And from that point on, though I did take some of the stuff out as late as 2:00 a.m. in the morning in the Waldorf-Astoria prior to the morning of the presentation, and had Phil Mudd, George Tenet's counterterrorism czar, standing behind me in the Waldorf, trying to prevent me from taking things out, until I finally told him I would physically remove him from the room if he didn't leave of his own will, people were trying to get that portion back into the presentation. But the damage was done. The secretary, as you know, presented the information as if there were substantial contacts.
AARON MATÉ: Colonel, in your judgment, how big of a motive was the Iraq War in the torture program, in the torture of prisoners to get information that could tie al-Qaeda to Saddam Hussein?

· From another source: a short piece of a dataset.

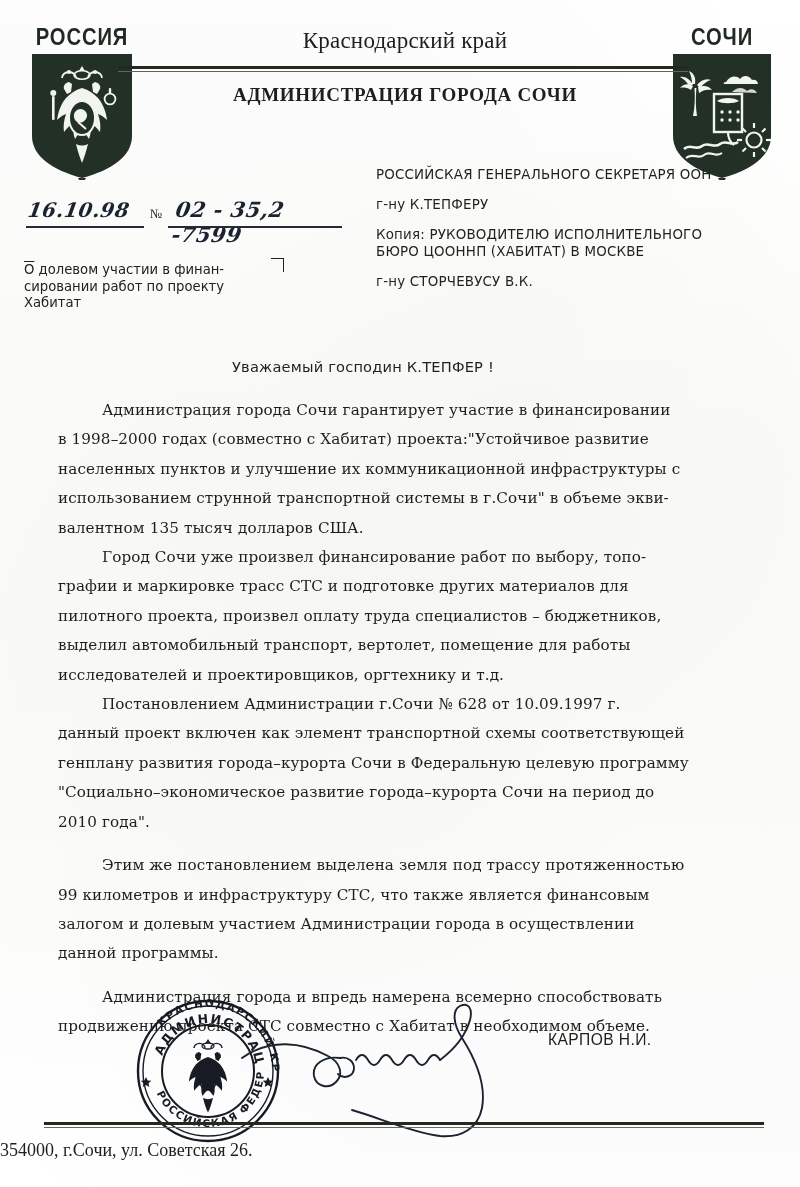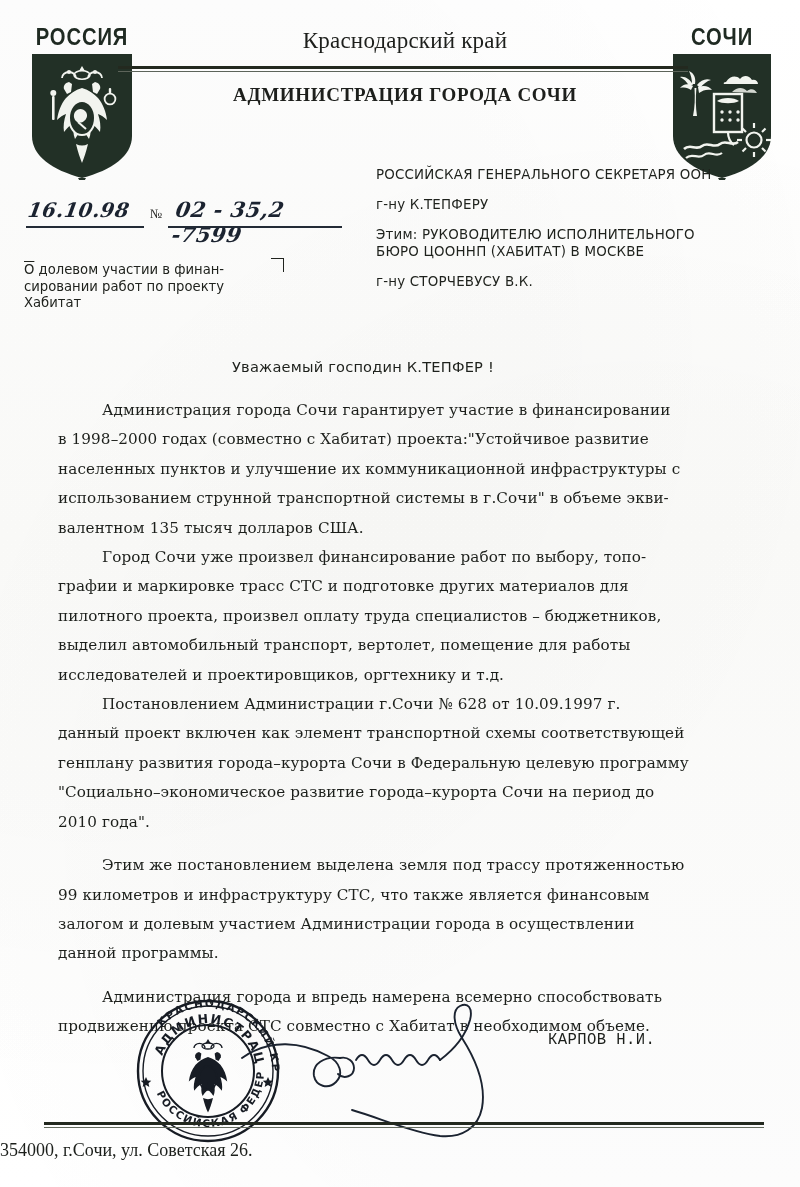"Этим: РУКОВОДИТЕЛЮ ИСПОЛНИТЕЛЬНОГО" div.ln { text: Этим -> Копия }
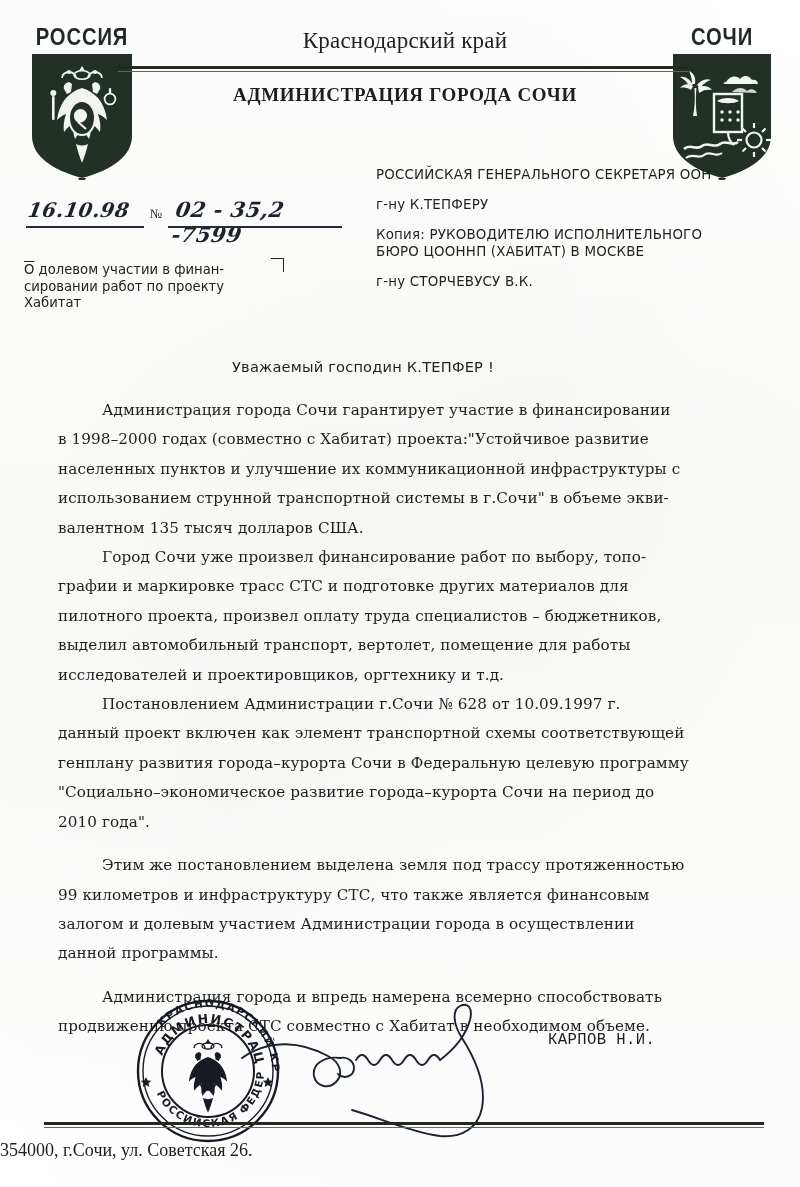"КАРПОВ Н.И." .sign-name { font-family: Liberation Mono, monospace -> Liberation Sans, sans-serif }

COL. LAWRENCE WILKERSON: One of the things that I have to say rather stunned me was when Powell, in April, right after the Abu Ghraib incident was made public or incidents were made public, asked me to look into it and to get a tick-tock for him, to get a chronology -- essentially, to tell him how we got to that point. And I began my investigation. I learned that there was, as early as April-May 2002, efforts to use enhanced interrogation techniques, also to build a legal regime under which they could be conducted, and that those efforts were as much aimed at al-Qaeda and contacts between Baghdad and al-Qaeda, and corroboration thereof, as they were trying to ferret out whether or not there was another attack coming, like 9/11. That was stunning to me to find out that that was part -- I'd say probably 50 percent of the impetus that I discovered in both the classified and unclassified material I looked into.
AMY GOODMAN: In June, we spoke to Richard Clarke, the nation's former top counterterrorism official. Clarke served as national coordinator for security and counterterrorism during Bush's first year in office. He resigned in 2003 following the Iraq invasion. Clarke said that after 9/11, right after, in the days after, President Bush had wanted him to place the blame on Iraq.
RICHARD CLARKE: I resigned, quit the government altogether, testified before congressional committees and before the 9/11 Commission, wrote a book revealing what the Bush administration had and had not done to stop 9/11 and what they did after the fact, how the president wanted me, after the fact, to blame Iraq for the 9/11 attack.